Weather depending, Scott Ellis predicts Thetford Academy’s tents will be back up in early April. “I’m excited to see those tents go back up and see kids back out in that environment,” he said.

Last fall, the school used a pre-existing timber frame structure and bought tents to use as outdoor classrooms. About 300 students in grades seven through twelve go to school here. Three-quarters attend in person most of the week.

“Maybe our number of students who are choosing to be fully-remote will go down, below 20%. That would be great,” said Carrie Brennan, the academy’s head of school. She says the tents allow space for more students on campus by giving them time to air out and disinfect classrooms.

But not all schools have the space to accommodate those older students while physically distancing six-feet apart. Vermont Health Commissioner Doctor Mark Levine says they’re using science and data to inform decisions for middle and high schoolers. “The percentage of elementary schools that have in-person education is quite high in Vermont, so it’s not that they’re returning to anything, they’re already there. It’s the more higher-level grades where these decisions will have more of an impact,” he said.

The state is awaiting further guidance from the CDC that might allow older students to be closer than six feet, which means more students could fit in a classroom. In the meantime, some schools are going back to using tents as they did in the fall.

“Some people have rented tents, they don’t know where they are going to put them yet,” said Mike Lubas with Vermont Tent Company.
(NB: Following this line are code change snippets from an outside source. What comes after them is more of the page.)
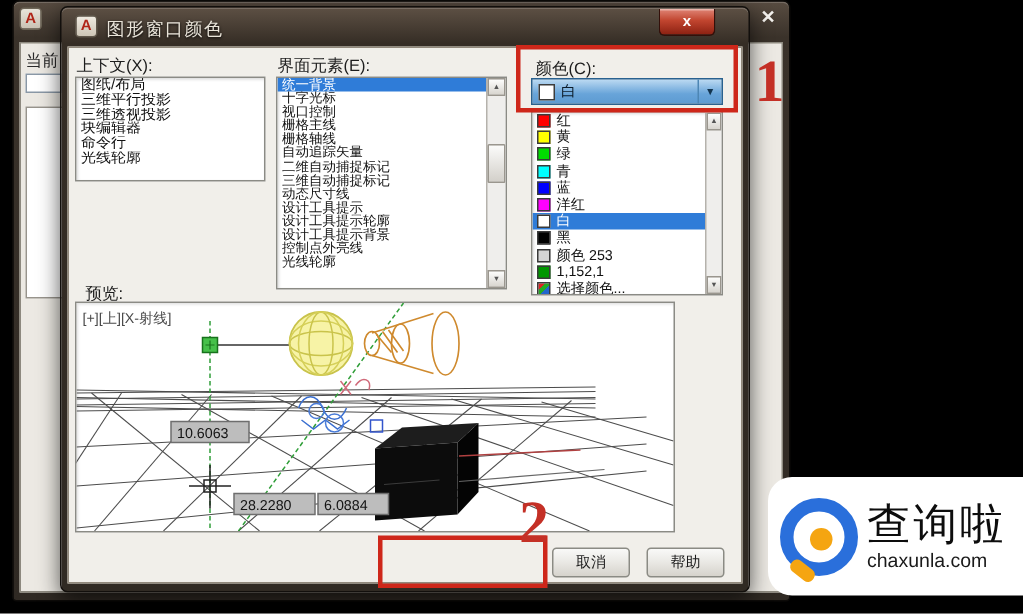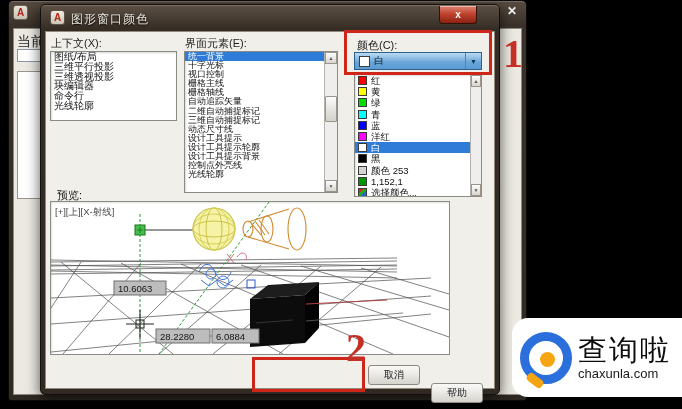--- a/index.html
+++ b/index.html
@@ -17,21 +17,21 @@
   }
   .outer-body {
     position:absolute; left:4px; right:4px; top:27px; bottom:5px;
     background:#ece9e3; border:1px solid #8d897f;
   }
   .outer-close { position:absolute; top:2px; right:5px; width:18px; height:17px;
     color:#f4f2ee; font-size:12px; font-weight:bold; text-align:center; line-height:17px; cursor:default;}
   .outer-logo { position:absolute; left:4px; top:4px; width:15px; height:15px;
     background:linear-gradient(#e8e4da,#c9c2b4); border-radius:3px; border:1px solid #6d6557;
     color:#b02518; font-weight:bold; font-size:10px; text-align:center; line-height:14px; }
-  .outer-label { position:absolute; left:3px; top:4px; font-size:14px; color:#2a2a2a; }
+  .outer-label { position:absolute; left:3px; top:4px; font-size:11px; color:#2a2a2a; }
   .outer-combo { position:absolute; left:3px; top:20px; width:24px; height:13px;
     background:#fff; border:1px solid #8a98a6; }
   .outer-panel { position:absolute; left:3px; top:42px; width:26px; height:128px;
     background:#fff; border:1px solid #98948c; }
   
   .dialog {
     position:absolute; left:40px; top:4px; width:460px; height:391px;
     background:linear-gradient(#5d5044,#352d25 24px,#302a23);
     border:1px solid #120f0c; border-radius:5px;
     box-shadow:0 4px 14px rgba(0,0,0,.65), inset 0 1px 0 rgba(255,255,255,.18);
@@ -93,21 +93,21 @@
     background:#fff; border:1px solid #8b8b85; box-shadow:inset 1px 1px 2px rgba(0,0,0,.12); }
   .preview-box svg { display:block; }
   svg text { font-family:"Liberation Sans",sans-serif; }
   
   .btn { position:absolute; top:333px; height:20px; font-size:10px; color:#1b1b1b;
     display:flex; align-items:center; justify-content:center;
     background:linear-gradient(#f9f9f8,#ebeae6 45%,#d6d3cc);
     border:1px solid #8b8b84; border-radius:3px; }
   #btn-apply { left:214px; width:96px; border-color:#5f9cc4; box-shadow:inset 0 0 4px #a8d2ec, 0 0 2px #bcd9ec; }
   #btn-cancel { left:322px; width:52px; }
-  #btn-help  { left:385px; width:52px;margin-top:18px; }
+  #btn-help  { left:385px; width:52px; }
   
   .anno-box { position:absolute; border:3px solid #ce271a; z-index:6; }
   #anno1 { left:298px; top:-2px; width:148px; height:45px; }
   #anno2 { left:206px; top:325px; width:113px; height:35px; }
   .anno-num { position:absolute; z-index:7; color:#c43026;
     font-family:"Liberation Serif", serif; font-weight:bold; font-size:40px; line-height:1; }
   #num1 { left:503px; top:34px; }
   #num2 { left:346px; top:328px; }
   
   .watermark { position:absolute; right:0; bottom:12px; width:170px; height:79px;

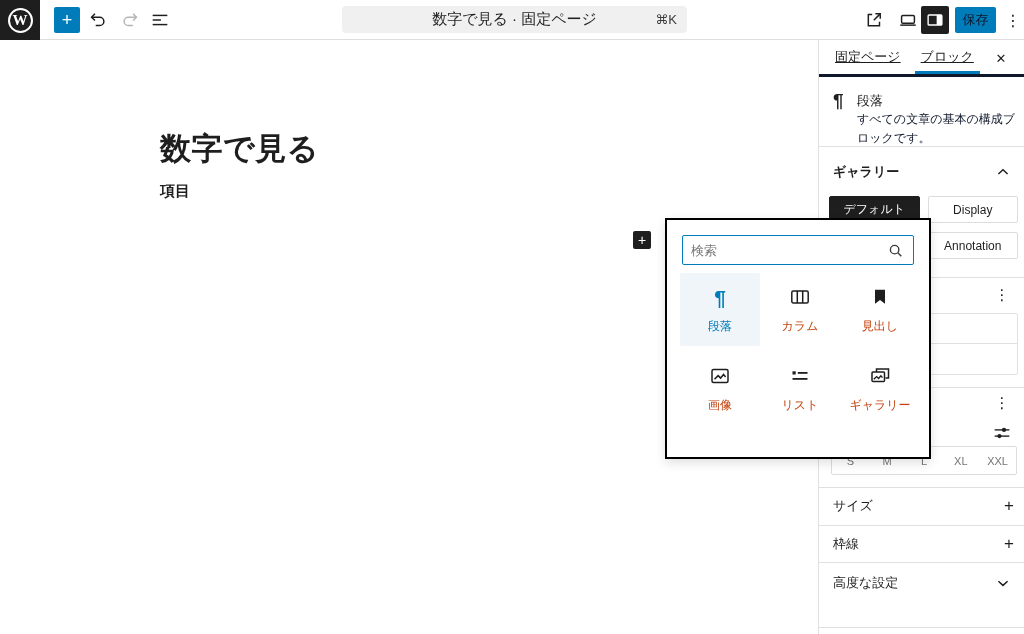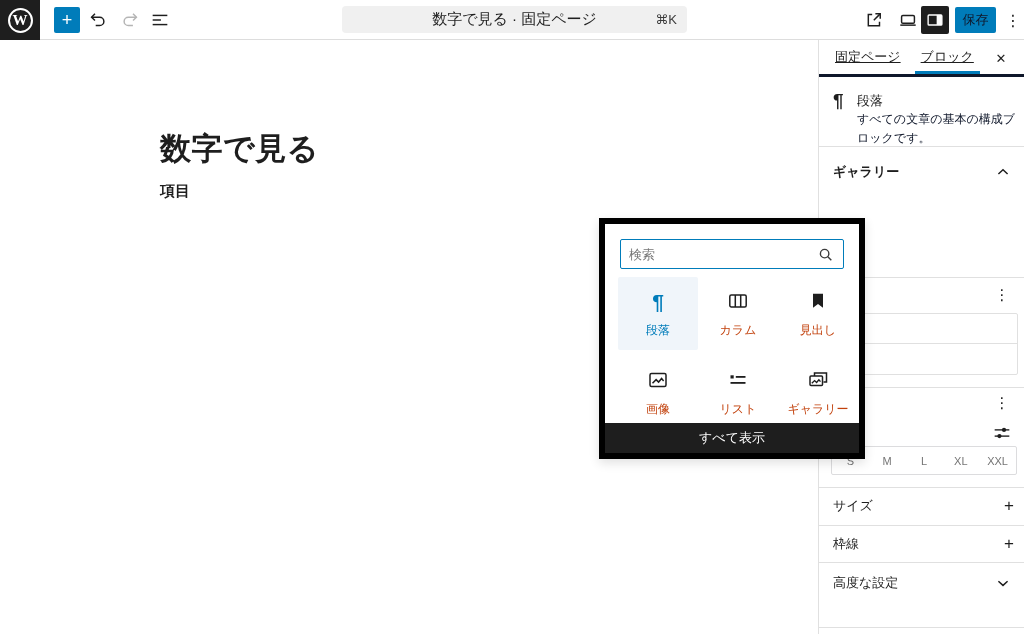--- a/index.html
+++ b/index.html
@@ -22,21 +22,21 @@
   .tb-kebab { position:absolute; left:1002px; top:0; width:22px; height:40px; display:flex; align-items:center; justify-content:center; font-size:16px; letter-spacing:0; }
 
   
   .canvas { position:absolute; left:0; top:40px; width:818px; height:594px; background:#fff; }
   .post-title { position:absolute; left:160px; top:88px; width:498px; font-size:31px; font-weight:600; letter-spacing:.5px; }
   .post-heading { position:absolute; left:160px; top:142px; width:498px; font-size:15px; font-weight:600; }
   .block-placeholder { position:absolute; left:160px; top:187px; width:440px; font-size:15px; color:#8f8f8f; }
   .inline-inserter { position:absolute; left:633px; top:151px; width:18px; height:18px; background:#1e1e1e; border-radius:2px; color:#fff; display:flex; align-items:center; justify-content:center; font-size:14px; line-height:1; z-index:20; }
 
   
-  .popup { position:absolute; left:599px; top:178px; width:266px; height:241px; background:#fff; border:6px solid #000000; box-shadow:0 4px 10px rgba(0,0,0,.12); z-index:60;padding-left:6px; }
+  .popup { position:absolute; left:665px; top:178px; width:266px; height:241px; background:#fff; border:2px solid #000000; box-shadow:0 4px 10px rgba(0,0,0,.12); z-index:60;padding-left:6px; }
   .search-wrap { position:absolute; left:15px; right:15px; top:15px; height:30px; border:1.5px solid #007cba; border-radius:2px; background:#fff; }
   .search-input { position:absolute; left:0; top:0; width:100%; height:100%; border:none; outline:none; padding:0 30px 0 8px; font-size:13px; font-family:inherit; color:#1e1e1e; background:transparent; }
   .search-input::placeholder { color:#757575; opacity:1; }
   .search-ico { position:absolute; right:6px; top:4px; }
   .block-grid { position:absolute; left:13px; top:53px; width:240px; display:grid; grid-template-columns:80px 80px 80px; grid-auto-rows:73px; row-gap:6px; }
   .block-item { display:flex; flex-direction:column; align-items:center; justify-content:center; border-radius:2px; cursor:pointer; }
   .block-item .bi-icon { height:26px; display:flex; align-items:center; justify-content:center; }
   .block-item .bi-label { margin-top:8px; font-size:12px; color:#c2410c; }
   .block-item.selected { background:#f0f5fa; }
   .block-item.selected .bi-label { color:#007cba; }
@@ -156,20 +156,26 @@
       <span class="card-desc">すべての文章の基本の構成ブロックです。</span>
     </div>
 
     <div class="sb-panel-head" style="top:107px">
       <span class="ph-label">ギャラリー</span>
       <svg class="ph-ctl" width="22" height="22" viewBox="0 0 24 24">
         <path d="M7 14.2 12 9.6l5 4.6" fill="none" stroke="#1e1e1e" stroke-width="1.6"></path>
       </svg>
     </div>
 
+    <div class="variations">
+      <button class="var-btn active">デフォルト</button>
+      <button class="var-btn">Display</button>
+      <button class="var-btn"></button>
+      <button class="var-btn">Annotation</button>
+    </div>
 
     <div class="sb-divider" style="top:237px"></div>
     <div class="sb-kebab" style="top:243px">
         <span>⋮</span>
       </div>
     <div class="color-rows">
       <div class="color-row"></div>
       <div class="color-row"></div>
     </div>
 
@@ -270,18 +276,15 @@
           <svg width="24" height="24" viewBox="0 0 24 24">
             <path d="M8.5 8V5h12v9h-3" fill="none" stroke="#1e1e1e" stroke-width="1.5"></path>
             <rect x="4" y="8" width="12.5" height="9.5" rx="1" fill="#fff" stroke="#1e1e1e" stroke-width="1.5"></rect>
             <path d="m5.8 15.3 2.8-2.7 2 1.9 2.3-2.7 1.6 1.8" fill="none" stroke="#1e1e1e" stroke-width="1.4"></path>
           </svg>
         </span>
         <span class="bi-label">ギャラリー</span>
       </div>
     </div>
 
-    <div class="viewall">
-        <span>すべて表示</span>
-      </div>
   </div>
 
 </div>
 
 </body></html>

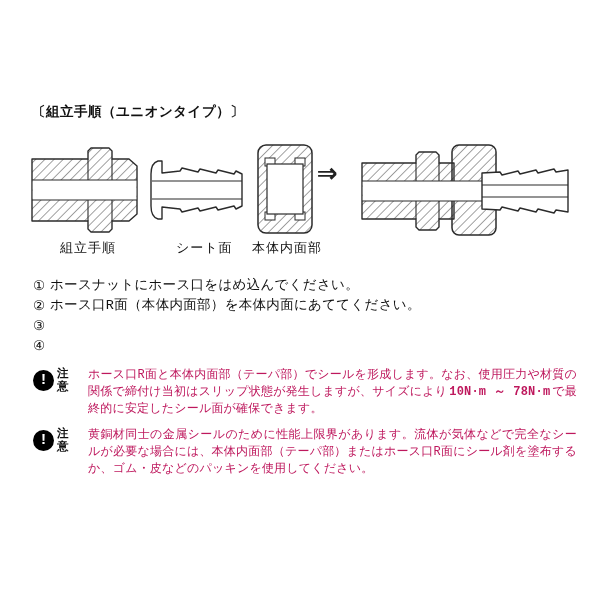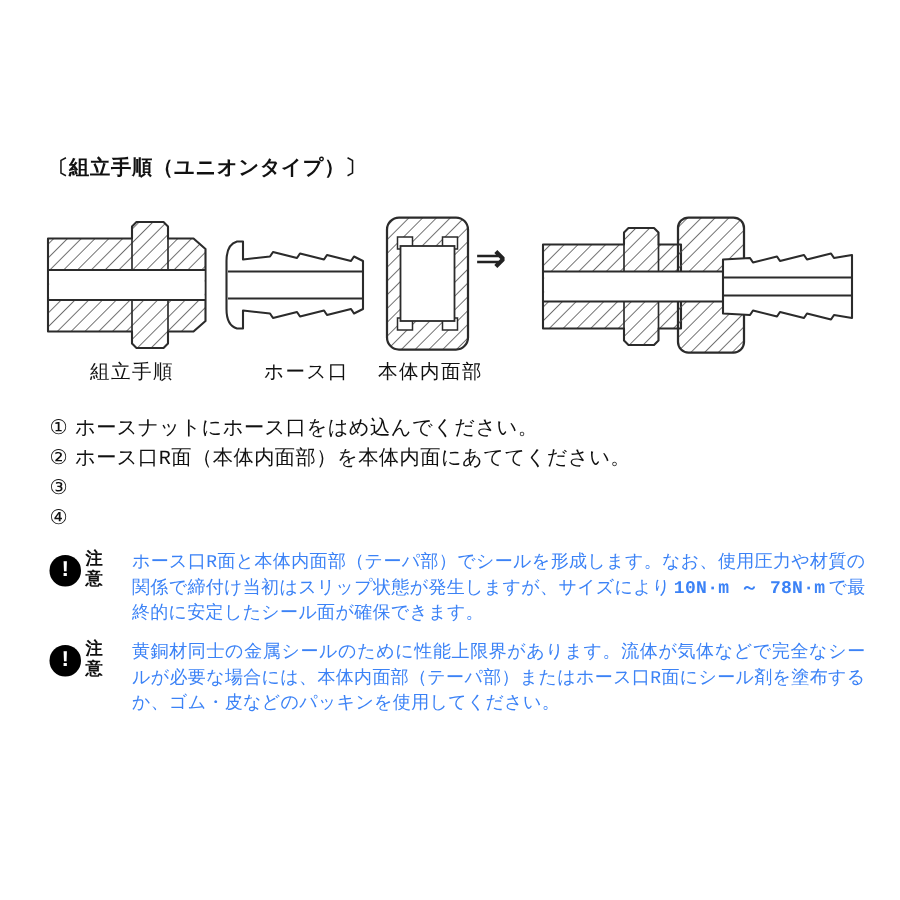--- a/index.html
+++ b/index.html
@@ -25,21 +25,21 @@
   .caution-icon{
     position:absolute;left:0;top:3px;width:21px;height:21px;border-radius:50%;
     background:#000;color:#fff;display:flex;align-items:center;justify-content:center;
     font-size:15px;font-weight:700;line-height:1;
   }
   .caution-label{
     position:absolute;left:24px;top:1px;display:flex;flex-direction:column;
     font-size:11.5px;font-weight:700;line-height:12.5px;color:#111;
   }
   .note-text{
-    margin:0 0 0 55px;width:489px;font-size:12px;line-height:17px;color:#3b82f6;
+    margin:0 0 0 55px;width:489px;font-size:12px;line-height:17px;color:#be185d;
     text-align:justify;letter-spacing:0.2px;
   }
   .torque{font-weight:600;margin:0 2px;}
 </style>
 </head>
 <body>
 
 <svg width="0" height="0" style="position:absolute" aria-hidden="true">
   <defs>
     <pattern id="hatch" width="6.5" height="6.5" patternUnits="userSpaceOnUse" patternTransform="rotate(45)">
@@ -90,21 +90,21 @@
       <rect x="92" y="3" width="44" height="90" rx="7" fill="url(#hatch)" stroke="#2b2b2b" stroke-width="1.5"></rect>
       <rect x="2.8" y="39" width="119.5" height="20" fill="#ffffff"></rect>
       <path d="M2,39 H122 M2,59 H122" stroke="#2b2b2b" stroke-width="1.2" fill="none"></path>
       <path d="M122,31 L140,30 L142,33 L158,29 L160,32 L176,28 L178,31 L194,27 L196,30 L208,28
                L208,70 L196,68 L194,71 L178,67 L176,70 L160,66 L158,69 L142,65 L140,68 L122,67 Z" fill="#ffffff" stroke="#2b2b2b" stroke-width="1.4" stroke-linejoin="round"></path>
       <path d="M122,43 H208 M122,55 H208" stroke="#2b2b2b" stroke-width="1.2" fill="none"></path>
     </svg>
   </div>
 
   <div class="part-label" style="left:60px;top:239px">組立手順</div>
-  <div class="part-label" style="left:176px;top:239px">ホース口</div>
+  <div class="part-label" style="left:176px;top:239px">シート面</div>
   <div class="part-label" style="left:252px;top:239px">本体内面部</div>
 
   <div class="steps">
     <div class="step">
       <span class="step-num">①</span>
       <span class="step-text">ホースナットにホース口をはめ込んでください。</span>
     </div>
     <div class="step">
       <span class="step-num">②</span>
       <span class="step-text">ホース口R面（本体内面部）を本体内面にあててください。</span>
He says just under 10 schools have already confirmed tents for this spring, approaching the 15 they saw in the fall. “We’re sort of getting into a similar situation as we did last fall where availability is going to start to get a little bit limited based on the number of schools that are now looking for tents.”

There was one positive case of COVID at Thetford Academy over the course of the pandemic, but Brennan did not have to close the school, proving a majority of older students attending full-time is possible, and Ellis said being outside does help. “It is safer, it also feels safer. Those are both important things as we deal with the pandemic that is going on. And so I don’t think it is the answer, but it is a good element and I’m really glad that we have it,” he said.